Aileden aldatma iddialarına yalanlama


Olayla ilgili konuşan Müesser Ünal’ın yakınları, aldatma iddialarının gerçeği yansıtmadığını ve iftiradan ibaret olduğunu belirtti. Saldırganın mal paylaşımı yapmamak için boşanmak istemediğini iddia eden aile, kızlarının iki buçuk yıldır ayrılmak için mücadele verdiğini ifade etti. Eşinden, maddi durumunun iyi olmasına rağmen eve destek sağlamadığı için boşanmak istediği öğrenilen Müesser Ünal’ın, geçimini sağlamak için iki ayrı işte aynı anda çalıştığı öğrenildi. Öte yandan, Hüseyin Ünal’ın hakkında uzaklaştırma kararı olmasına rağmen kararı ihlal ettiği, eşiyle aşağılayıcı biçimde konuştuğu, sürekli ölüm tehditlerinde bulunduğu ve hakaret ettiği ileri sürüldü.

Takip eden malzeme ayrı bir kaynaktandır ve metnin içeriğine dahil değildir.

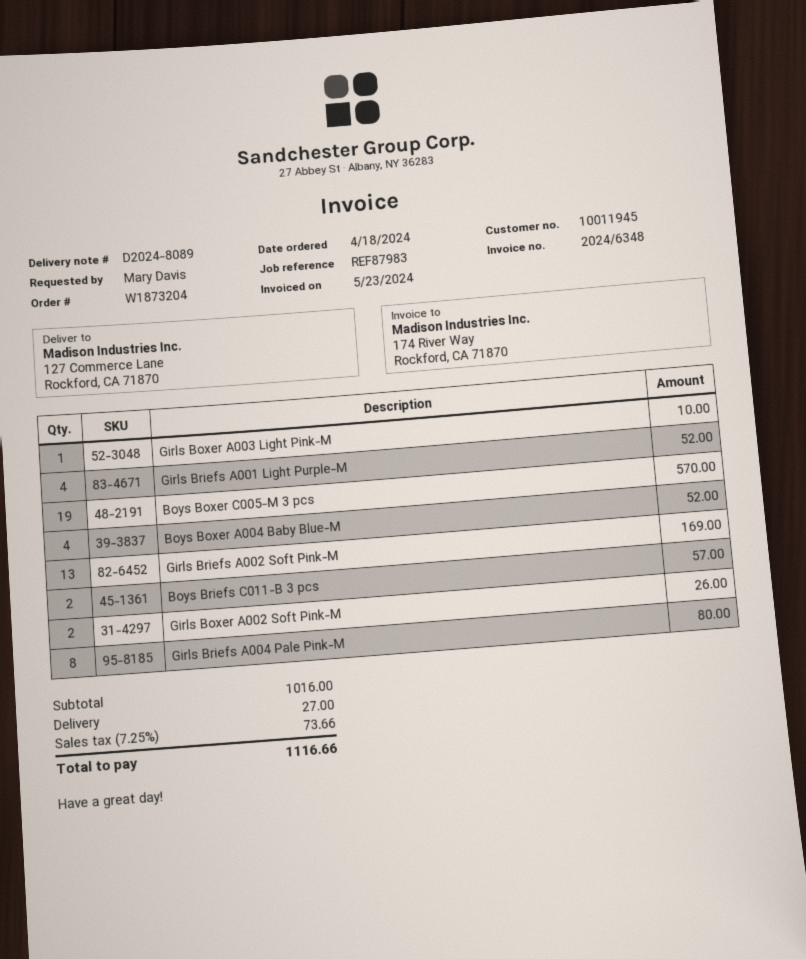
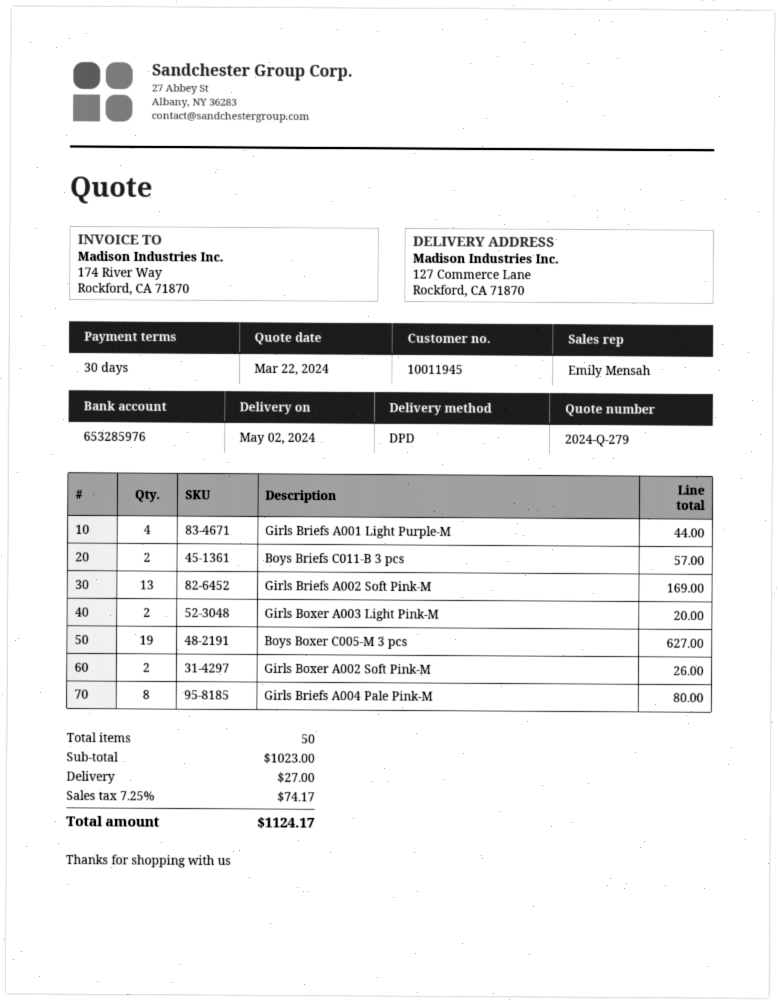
Girls Boxer A003 Light Pink-M: 1 for 10.00 -> 2 for 20.00
Girls Briefs A001 Light Purple-M: 4 for 52.00 -> 4 for 44.00
Boys Boxer C005-M 3 pcs: 19 for 570.00 -> 19 for 627.00
Boys Boxer A004 Baby Blue-M: 4 for 52.00 -> none
subtotal: 1016.00 -> 1023.00
tax: 7.25% = 73.66 -> 7.25% = 74.17
total: 1116.66 -> 1124.17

"Kızım ‘ben korkak bir kadın olmayacağım’ dedi ve gitti


Olayla ilgili konuşan Ünal’ın annesi Semra Becerir, "Kızım bir türlü kocasının elinden kurtulamadı. Yapamıyordu artık. Kocası çok cimriydi. Evine hiç destek olmazdı. Evlerine ben yiyecek götürürdüm. Kocasının 4 evi olmasına rağmen, kızım geçinmek için bizden gizli temizliğe gidermiş. Kocasından boşanmak istiyordu. Biz ilk başta karşı çıkmıştık ama keşke karışmasaydık. Babası kendi oğlunu kandırdı. Ona ev ve araba vereceğini söyleyerek sürekli annesine karşı kışkırtmış. Torunum, annesini dövmeye kalkıştı. Bizi tehdit etti. Küfürler savurdu. Hep babası yüzünden böyle oldu. Damadımızın ve torunumuz hakkında uzaklaştırma vardı. Baba bu kez de kızıyla konuşmuş. Eve kim gelirse bilgi vermesini istemiş. Kızım korktuğunu söylüyordu. Ben de kızını alıp yanıma gelmesini söyledim. Bir hafta yanımızda kaldı. Kaldığı eve dönmemesini istedim, uyarılarda bulundum. ‘Ben korkak bir kadın olmayacağım’ dedi ve gitti" diye konuştu.



"Kocası kilolu oluşuyla sürekli dalga geçerdi"


Saldırganın tuhaf tavırlar içerisinde olduğunu dile getiren anne, "Kızım, kocasının aracını evinin önünde görmüş ve savcılığa suç duyurusunda bulunmuş. ‘Ailemi ve beni tehdit ediyorlar’ demiş. İki gün sonra da bu olay olmuş. Kızım eve girmeye çalışırken vurulmuş. Bu adam içeriden çıkmasın, ömür boyu hapiste kalsın. Kadın cinayetlerinden bıktık artık. Biz de artık yaşamak istemiyoruz. Bitik haldeyiz. Kocası, kızımın kilolu oluşuyla sürekli dalga geçerdi. Aşağılardı. Kızım da kilo vermeye başladı. Bu kez de kocası ‘beni aldattığın için kilo veriyorsun’ diye iftira attı" ifadelerine yer verdi.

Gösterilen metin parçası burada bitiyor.